# wife jealous of husbands weightloss...



## Heartbroken (Apr 12, 2008)

Okay, so I've posted before on the infidelity page about my husband admitting to an emotional affair. We are still together working on things. My husband is a handsome man and over the past 3 years has lost 60 lbs. and keeping them off. He is a true role model for excersize and portion control eating. He is faithfull with his treadmill and situps and pushups every night. I am just so jealous!! He is the one who cheated and I am the overwight (225#, 5ft 5in.) one. I do not work. I am stay at home mom. I don't excersize regularly. Why? What's keeping me from it? I am not 'extremely' lazy, but I am lazy--obviously. I just can't motivate myself to try and lose this weight. What is wrong with me? I hate that my husband works primarily with females. He works long hours. -- But he does come home to me every night. I just can't quit suspecting him to be cheating. It's been 12 months since he confessed to me that he was not happy with himself, he felt suicidal, he had been unfaithful to me before we were married 14 years ago, and he thought he was attracted to a woman form his work. Since the past year I still check his wallet, check his cell phone, and check our computer history for anything... I just don't know why I can't get past this.. Just verbal diarreha I guess, about all the thoughts in my head... Just need to get them out and talk to someone. Thanks to anyone that can relate. ...


----------



## dcrim (Oct 1, 2008)

Jeez, girl...just get out and walk around the block a couple of times. If you're having body image problems, do something about it, quit whining.


----------



## draconis (Oct 3, 2007)

Maybe it isn't being lazy but rather depression. Try to turn it into an obsession. Every time you feel jealous jump on that tread mill.

draconis


----------



## GAsoccerman (Mar 24, 2008)

Hmmm alot going on...

My recomendations...

1. get a job, you are home and driving yourself nuts worrying about your husband.

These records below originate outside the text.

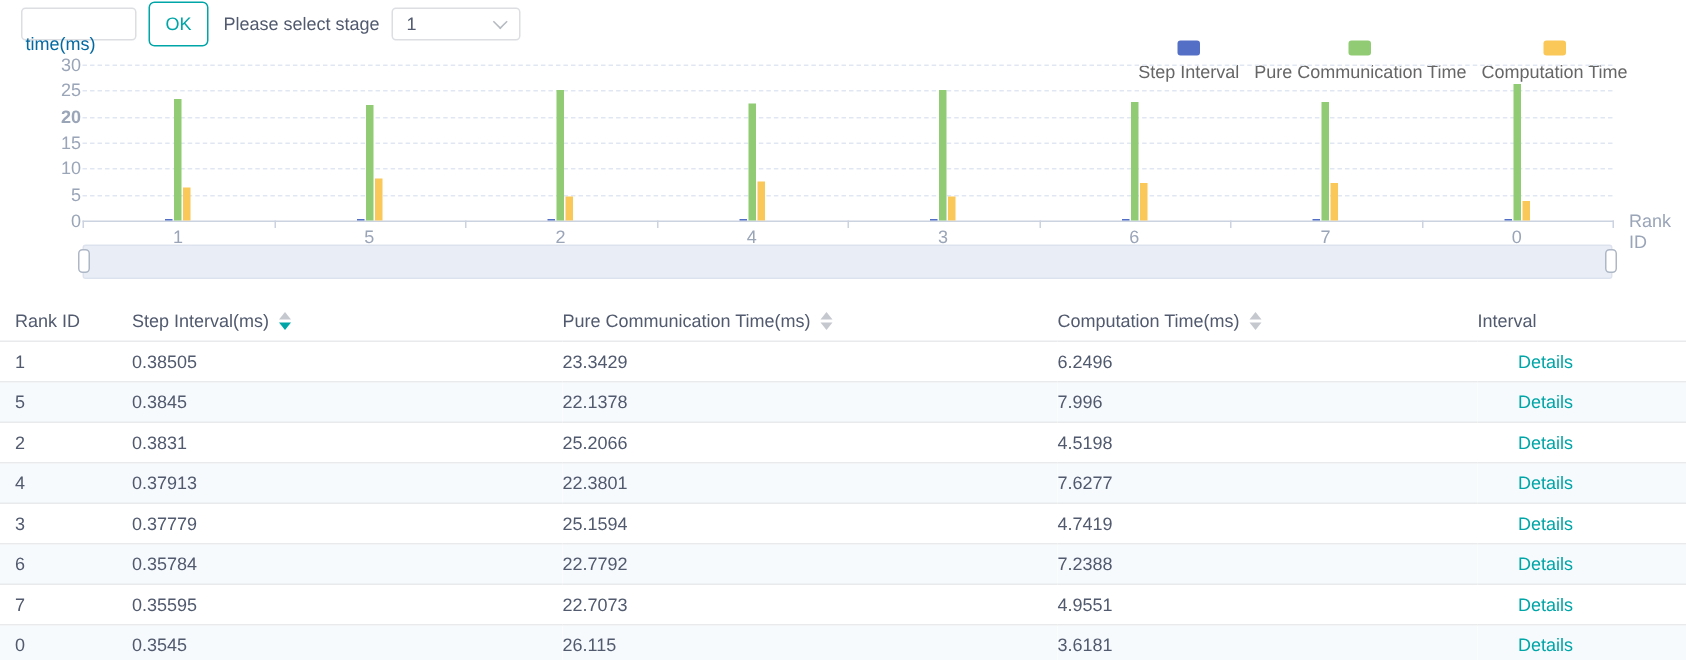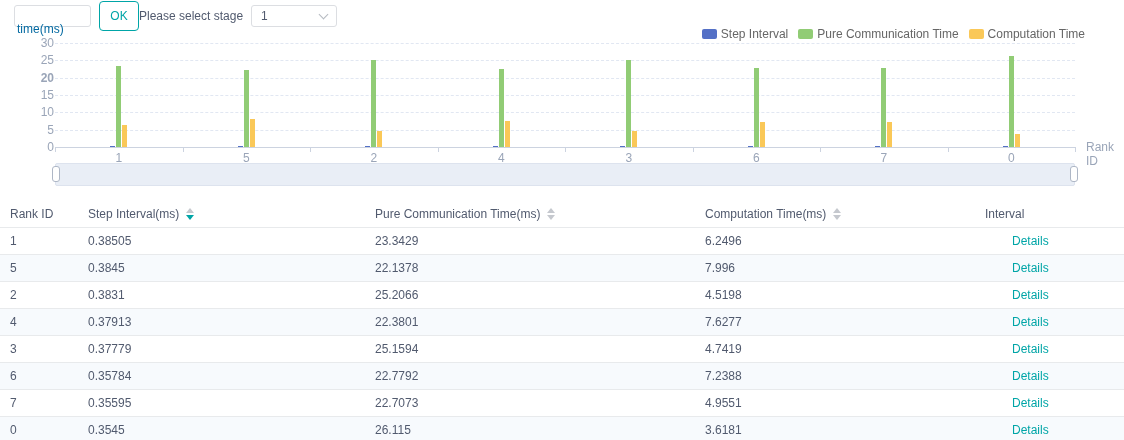--- a/index.html
+++ b/index.html
@@ -12,7 +12,7 @@
                outline:none;padding:0 6px;font:inherit;color:#515a6e;background:#fff;}
   .ok-btn{margin-left:8px;width:40px;height:30px;border:1px solid #00a5a7;border-radius:4px;
           background:#fff;color:#00a5a7;font:inherit;cursor:pointer;line-height:20px;padding:0;}
-  .stage-label{margin-left:0;}
+  .stage-label{margin-left:10px;}
   .select{margin-left:8px;width:86px;height:22px;border:1px solid #dcdee2;border-radius:3px;
           display:flex;align-items:center;justify-content:space-between;padding:0 9px;
           box-sizing:border-box;cursor:pointer;background:#fff;}

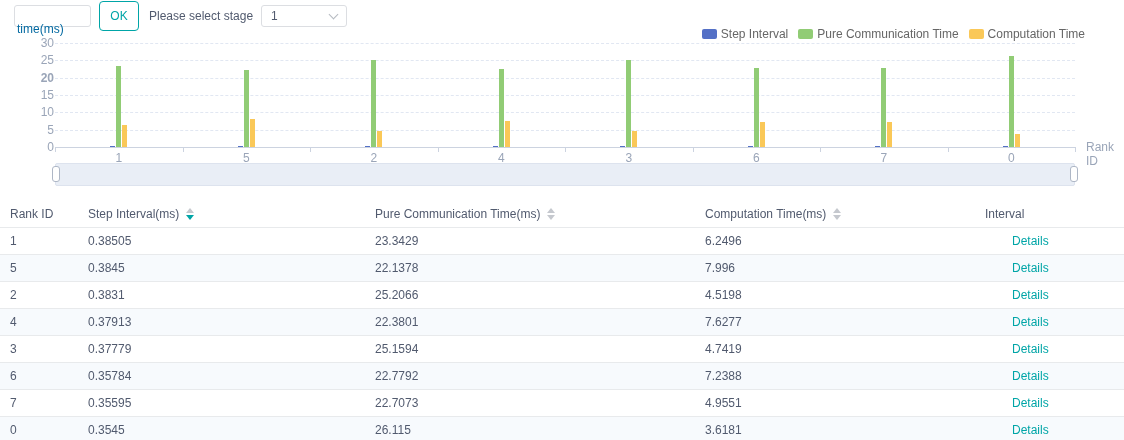--- a/index.html
+++ b/index.html
@@ -23,7 +23,7 @@
   .yname{position:absolute;left:17px;top:22px;color:#0369a1;}
   .xname{position:absolute;left:1086px;top:140px;color:#9aa5b8;}
   .legend{position:absolute;top:27px;right:39px;display:flex;align-items:center;gap:10px;}
-  .legend-item{display:flex;align-items:center;gap:4px;cursor:pointer;}
+  .legend-item{display:flex;align-items:center;gap:4px;cursor:pointer;flex-direction:column;}
   .legend-swatch{width:15px;height:10px;border-radius:2px;display:inline-block;}
   .legend-label{color:#666;}
   .gridline{position:absolute;left:55px;width:1020px;height:0;border-top:1px dashed #e1e7f2;}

My wife is georgous and men hit on her all the time, but I trust her, even though back when we dated she had a fling with someone else, we got over it.

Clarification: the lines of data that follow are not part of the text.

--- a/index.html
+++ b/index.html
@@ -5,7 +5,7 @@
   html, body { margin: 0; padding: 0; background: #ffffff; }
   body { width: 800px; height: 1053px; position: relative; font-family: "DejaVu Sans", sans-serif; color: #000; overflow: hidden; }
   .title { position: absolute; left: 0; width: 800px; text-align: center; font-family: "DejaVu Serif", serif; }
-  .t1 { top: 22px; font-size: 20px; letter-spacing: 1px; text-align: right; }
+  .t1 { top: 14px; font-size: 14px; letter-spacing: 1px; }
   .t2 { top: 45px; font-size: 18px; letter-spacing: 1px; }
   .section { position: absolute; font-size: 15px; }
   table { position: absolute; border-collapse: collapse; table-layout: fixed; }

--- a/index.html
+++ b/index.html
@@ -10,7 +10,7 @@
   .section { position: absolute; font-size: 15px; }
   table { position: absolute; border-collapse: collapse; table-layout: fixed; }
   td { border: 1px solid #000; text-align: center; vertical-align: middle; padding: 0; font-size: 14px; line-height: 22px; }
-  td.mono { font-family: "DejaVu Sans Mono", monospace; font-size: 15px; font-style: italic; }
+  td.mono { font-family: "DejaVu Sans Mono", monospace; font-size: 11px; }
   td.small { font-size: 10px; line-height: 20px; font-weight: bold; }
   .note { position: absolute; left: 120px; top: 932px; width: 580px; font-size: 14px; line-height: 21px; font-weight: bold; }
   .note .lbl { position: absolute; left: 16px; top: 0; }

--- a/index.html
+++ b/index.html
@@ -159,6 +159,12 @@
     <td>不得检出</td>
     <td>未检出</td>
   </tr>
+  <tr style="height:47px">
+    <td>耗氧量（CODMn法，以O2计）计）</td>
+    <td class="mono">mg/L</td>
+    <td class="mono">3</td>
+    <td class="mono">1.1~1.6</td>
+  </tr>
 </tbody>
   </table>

2. Get in shape, when women are upset, they have a tendency to turn to food for comfort, men workout or do some sort of activity. When i get mad at my wife I have a tendency to clean the house, (so she gets me mad as much as possible  ) 

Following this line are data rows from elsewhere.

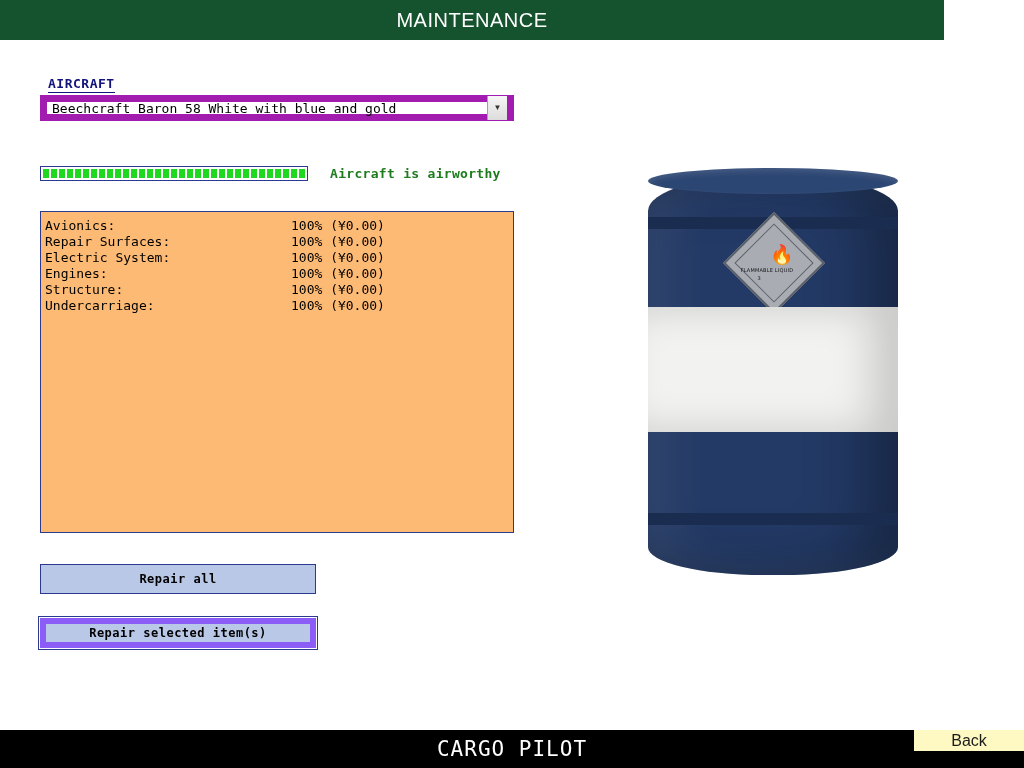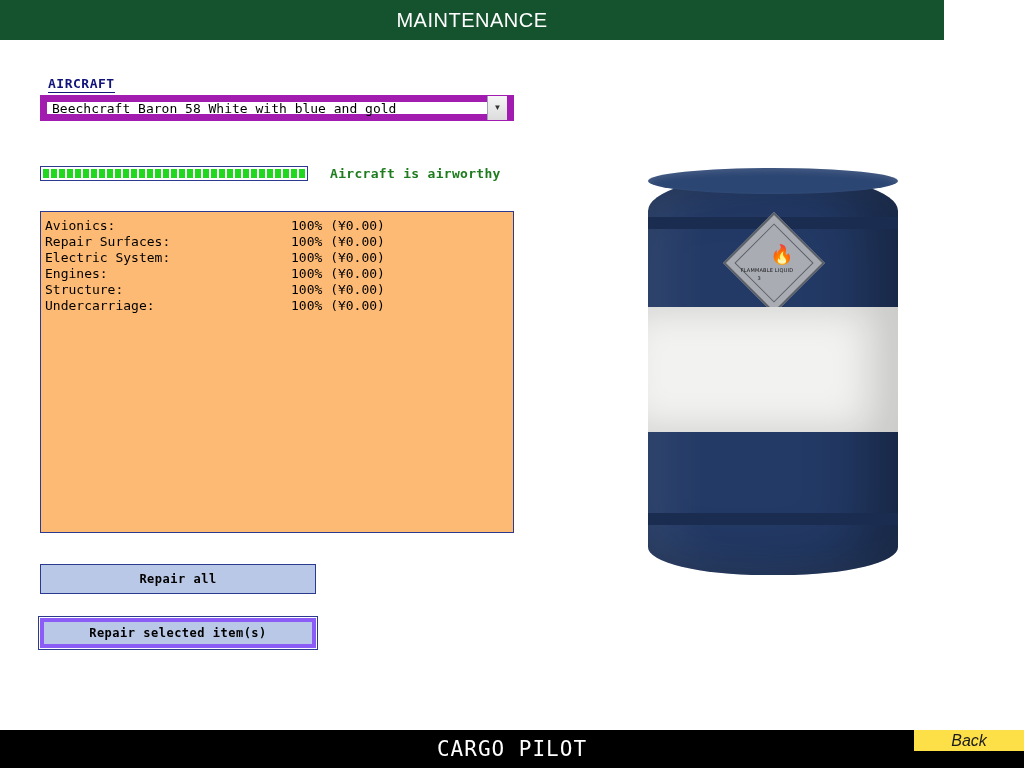--- a/index.html
+++ b/index.html
@@ -206,7 +206,7 @@
   .btn-repair-selected {
     left: 40px; top: 578px;
     width: 276px; height: 30px;
-    border: 4px solid #8b5cf6;
+    border: 6px solid #8b5cf6;
     outline: 1px solid #2b3a8f;
     outline-offset: 1px;
   }

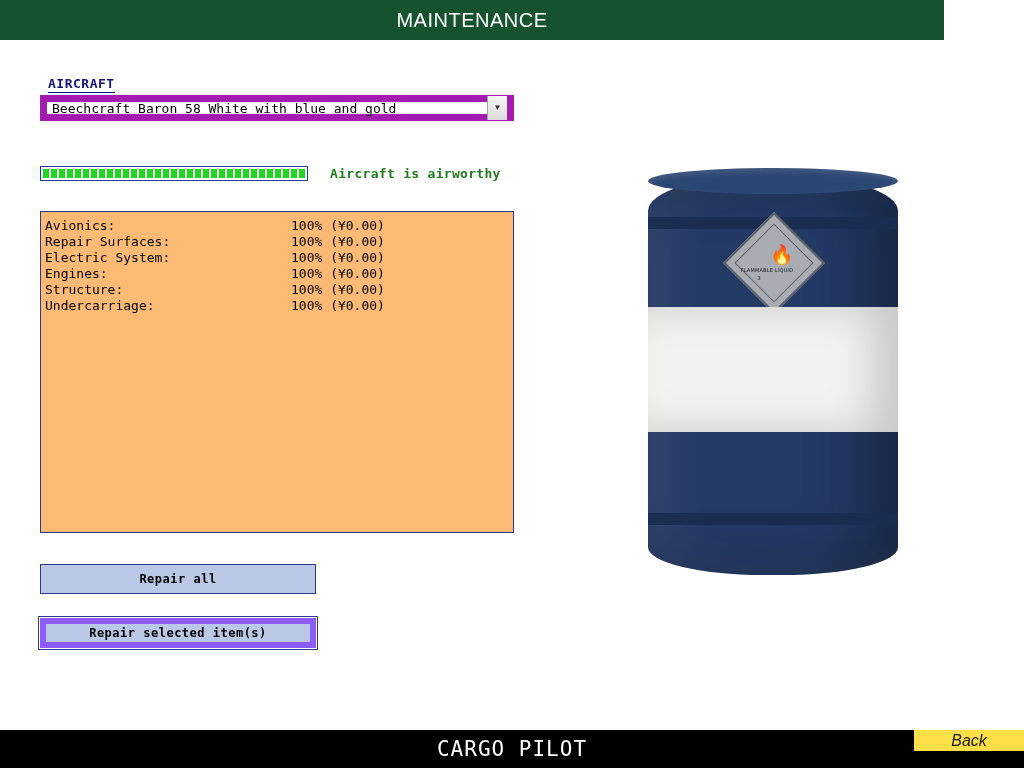--- a/index.html
+++ b/index.html
@@ -53,14 +53,13 @@
     position: absolute;
     right: 0; top: 0;
     width: 110px; height: 21px;
-    background: #fde047;
+    background: #fef9c3;
     color: #1b1b1b;
     display: flex;
     align-items: center;
     justify-content: center;
     font-size: 16px;
     cursor: pointer;
-    font-style: italic;
   }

But I have been working out the last year and shown great progress, my wife is not out of shape, but she can get in better shape, (we all can) so she asked me to help her get in shape, So I am helping her exercise with certain programs. You should ask your husband to be your coach and help you get back to mrs. sexy 

Really it is all up to you, you can sit home and worry about your husband and continue to eat, Or you can get a job, start working out and have him help you get in shape, you will communicate better and I bet your jealousy will subdue the more you communicate with your husband and the better you feel about yourself.

Start with small goals and work towards them, I am sure he would appreciate your hard work.

You need to get out of the house and do something. there is a web site called, "meet up" google it, there are groups in your neighborhood that can help you get in shape and get out more often.

Best of luck


----------



## bhappy3 (Feb 4, 2008)

How's that go? The devil finds work for idle minds...

If you're sitting at home with nothing to do but eat, you need to change your thinking. Don't think big picture, but think small time frames. 
1) get a gym membership
2) vow to go every day, AND DO IT
3) increase your resistance each week by a little bit
4) when you go to the grocery store, DON'T buy anything but healthy stuff! Sitting around staring at chips all day is only going to make you eat them. DO NOT BUY THEM

I guarantee that you'll feel better just from working out. When you hit moderate to hard workouts on your lungs, you'll release endorphins in your brain that will make you feel better.

If you don't have the motivation to get to the gym every day, then sign up for classes they offer. This will make you feel obligated to go. Meet people there that can workout with you. I just started working out again, and I have a workout buddy. I had always heard that having a workout buddy is better than not. I never believed it until I actually started working out with someone. Not only does it make the time pass much faster, but it obligates you to go b/c they're going to be there too. And you workout and talk at the same time and before you know it, an hour has passed. 

Good luck. It sounds to me like your idle mind is just looking for some drama to hone in on.


----------



## Savetherock (Aug 27, 2008)

Heartbroken said:


> Since the past year I still check his wallet, check his cell phone, and check our computer history for anything...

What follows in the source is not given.